=== EXERCISE DESCRIPTION ===
Your answer should consist of each line below that includes the word "gitee".

=== EXTRACTED MATERIAL ===
== Segment start ==
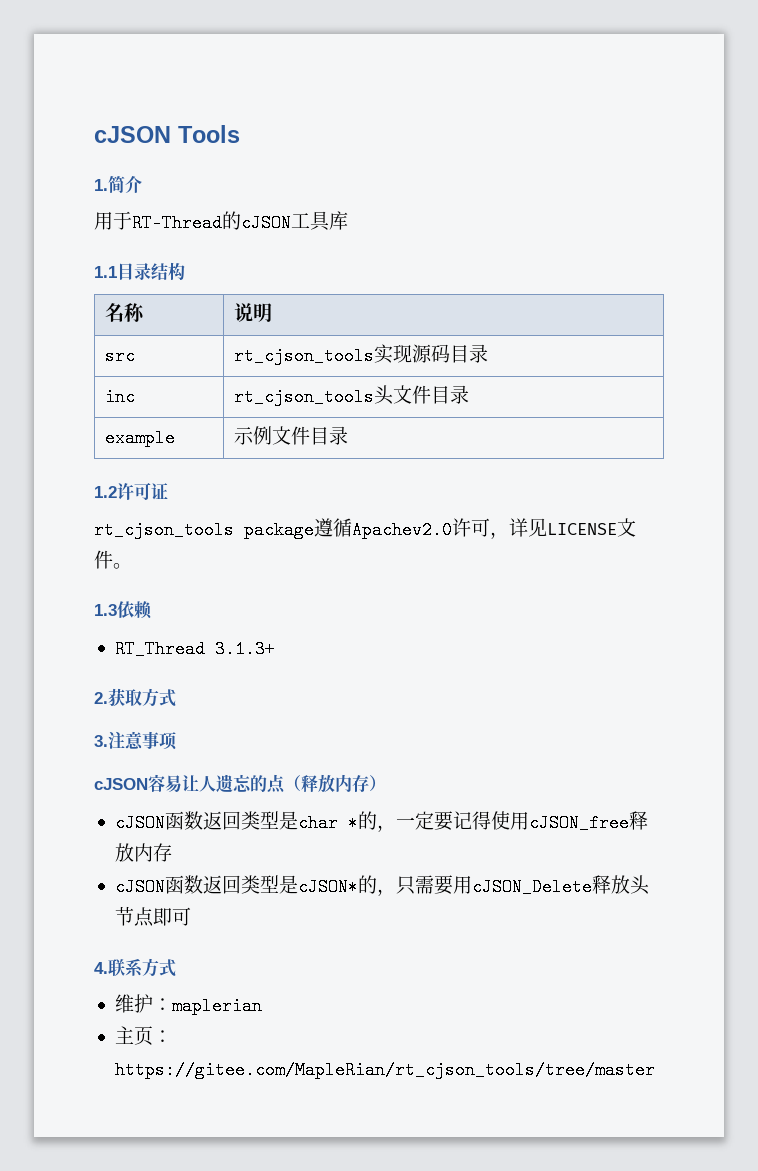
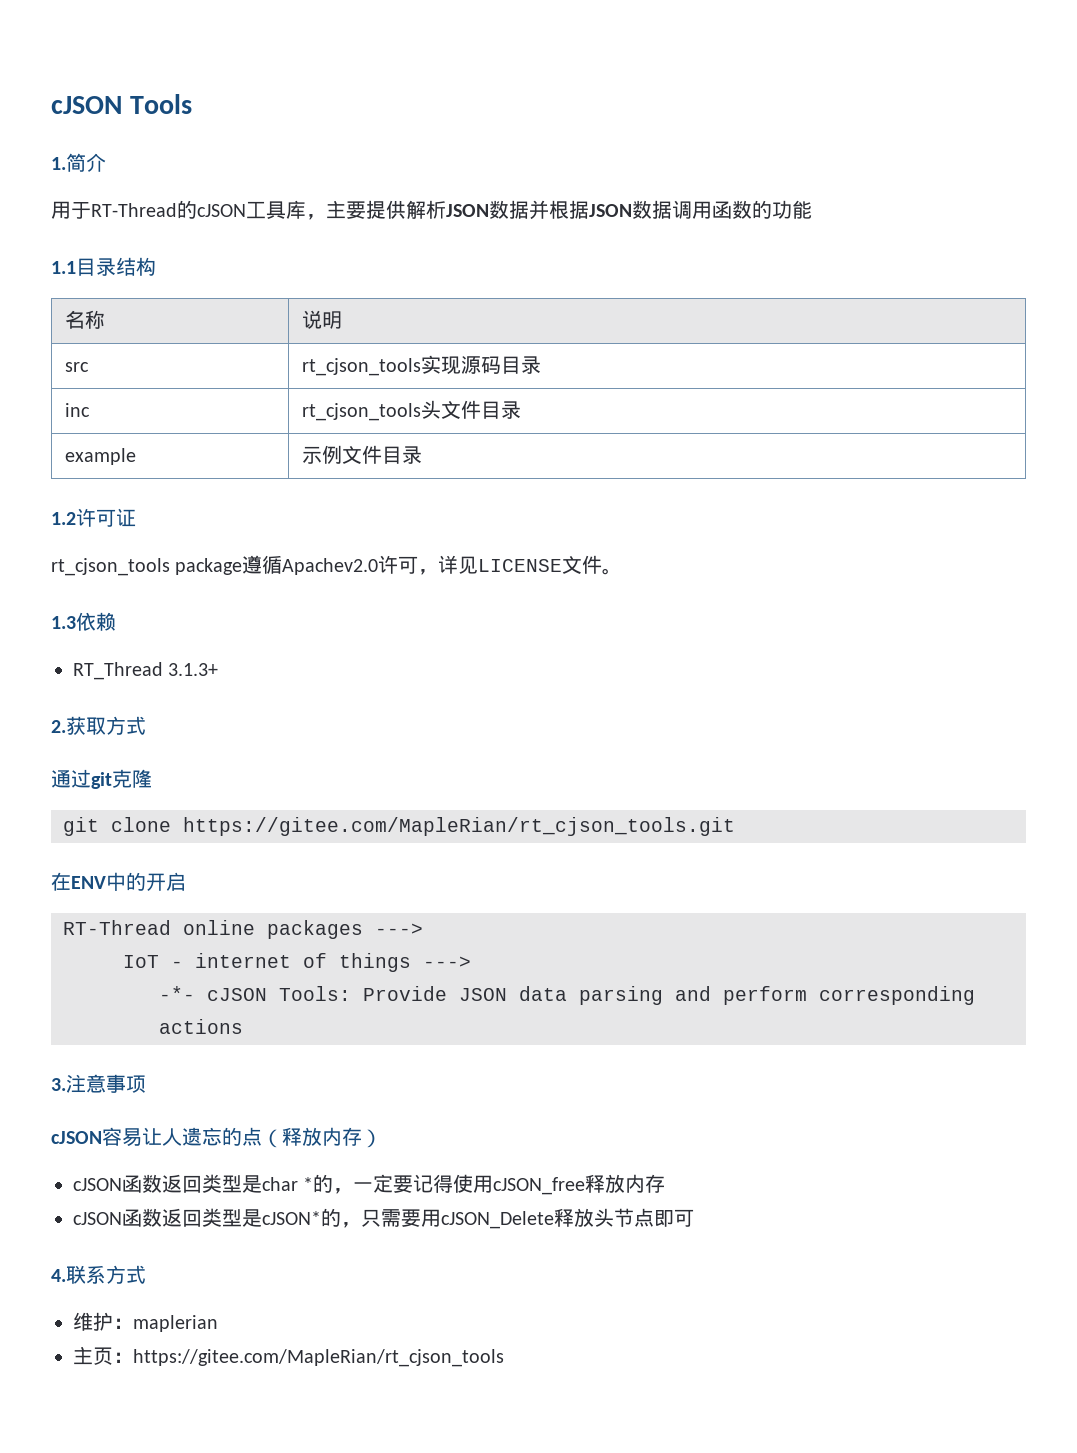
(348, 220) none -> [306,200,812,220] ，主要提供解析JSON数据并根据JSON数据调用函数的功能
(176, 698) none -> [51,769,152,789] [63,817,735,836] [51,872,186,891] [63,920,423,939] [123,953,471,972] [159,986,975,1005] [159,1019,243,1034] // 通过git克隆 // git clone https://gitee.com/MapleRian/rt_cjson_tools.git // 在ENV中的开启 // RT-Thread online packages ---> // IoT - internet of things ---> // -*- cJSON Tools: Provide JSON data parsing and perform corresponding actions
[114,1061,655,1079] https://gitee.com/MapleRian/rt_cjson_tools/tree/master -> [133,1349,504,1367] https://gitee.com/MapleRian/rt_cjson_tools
== Segment end ==
== Segment start ==
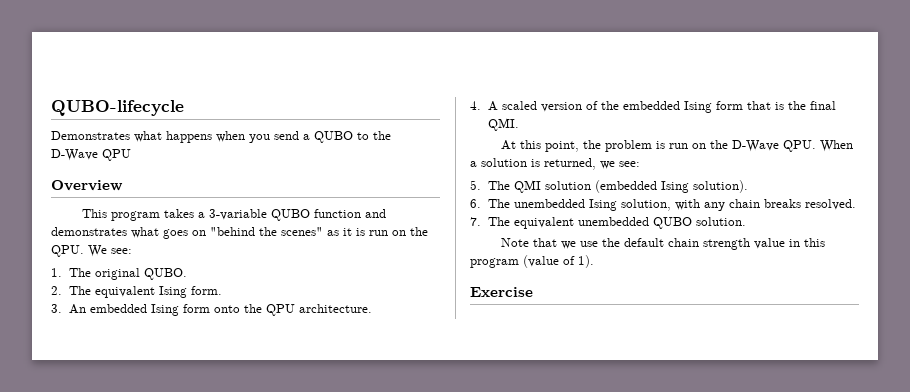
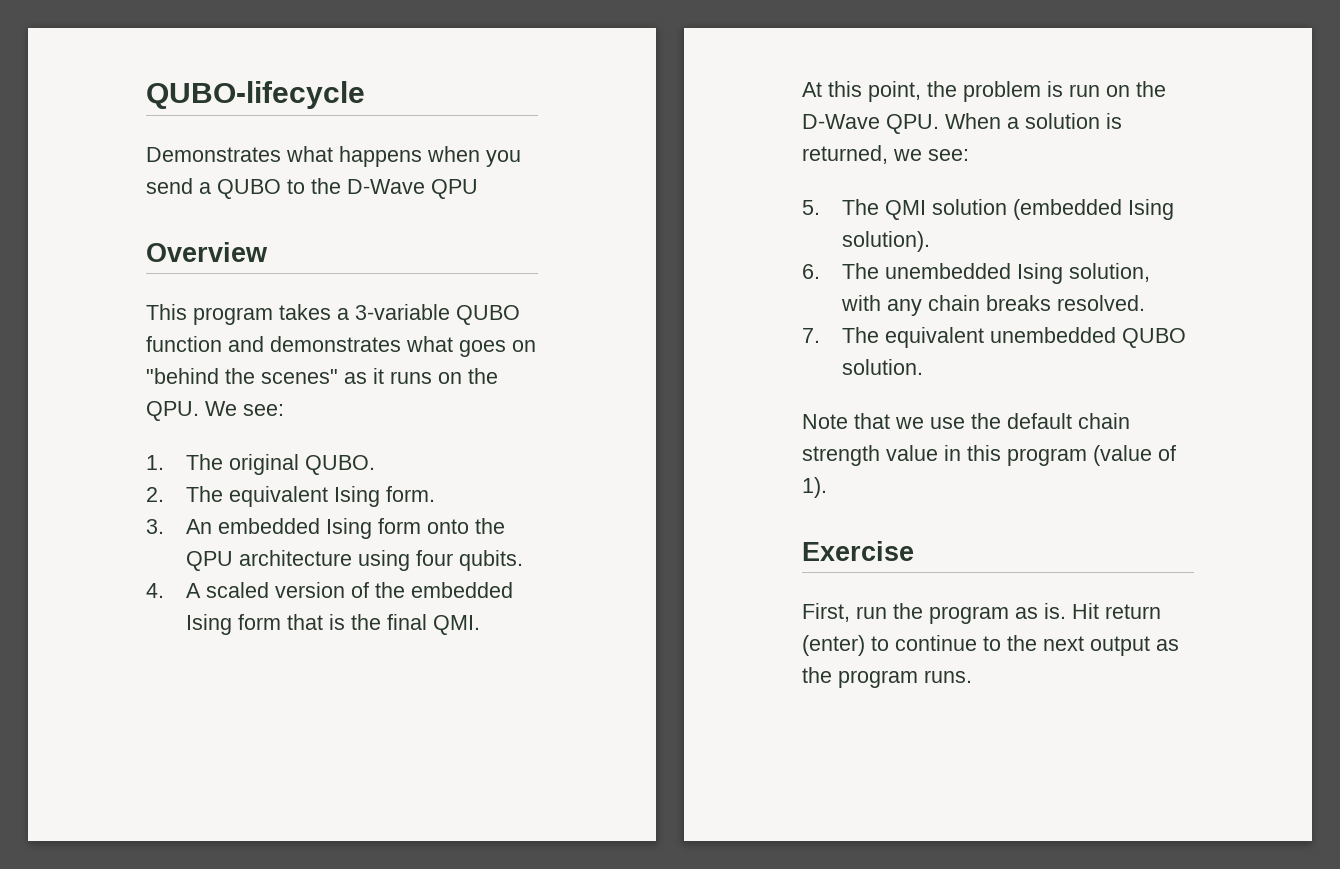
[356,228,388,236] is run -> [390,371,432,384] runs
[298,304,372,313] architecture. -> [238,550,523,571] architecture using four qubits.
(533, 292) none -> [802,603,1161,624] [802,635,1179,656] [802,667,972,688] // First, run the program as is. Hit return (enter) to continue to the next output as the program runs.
== Segment end ==
=== EXERCISE RESULT ===
(176, 698) none -> [51,769,152,789] [63,817,735,836] [51,872,186,891] [63,920,423,939] [123,953,471,972] [159,986,975,1005] [159,1019,243,1034] // 通过git克隆 // git clone https://gitee.com/MapleRian/rt_cjson_tools.git // 在ENV中的开启 // RT-Thread online packages ---> // IoT - internet of things ---> // -*- cJSON Tools: Provide JSON data parsing and perform corresponding actions
[114,1061,655,1079] https://gitee.com/MapleRian/rt_cjson_tools/tree/master -> [133,1349,504,1367] https://gitee.com/MapleRian/rt_cjson_tools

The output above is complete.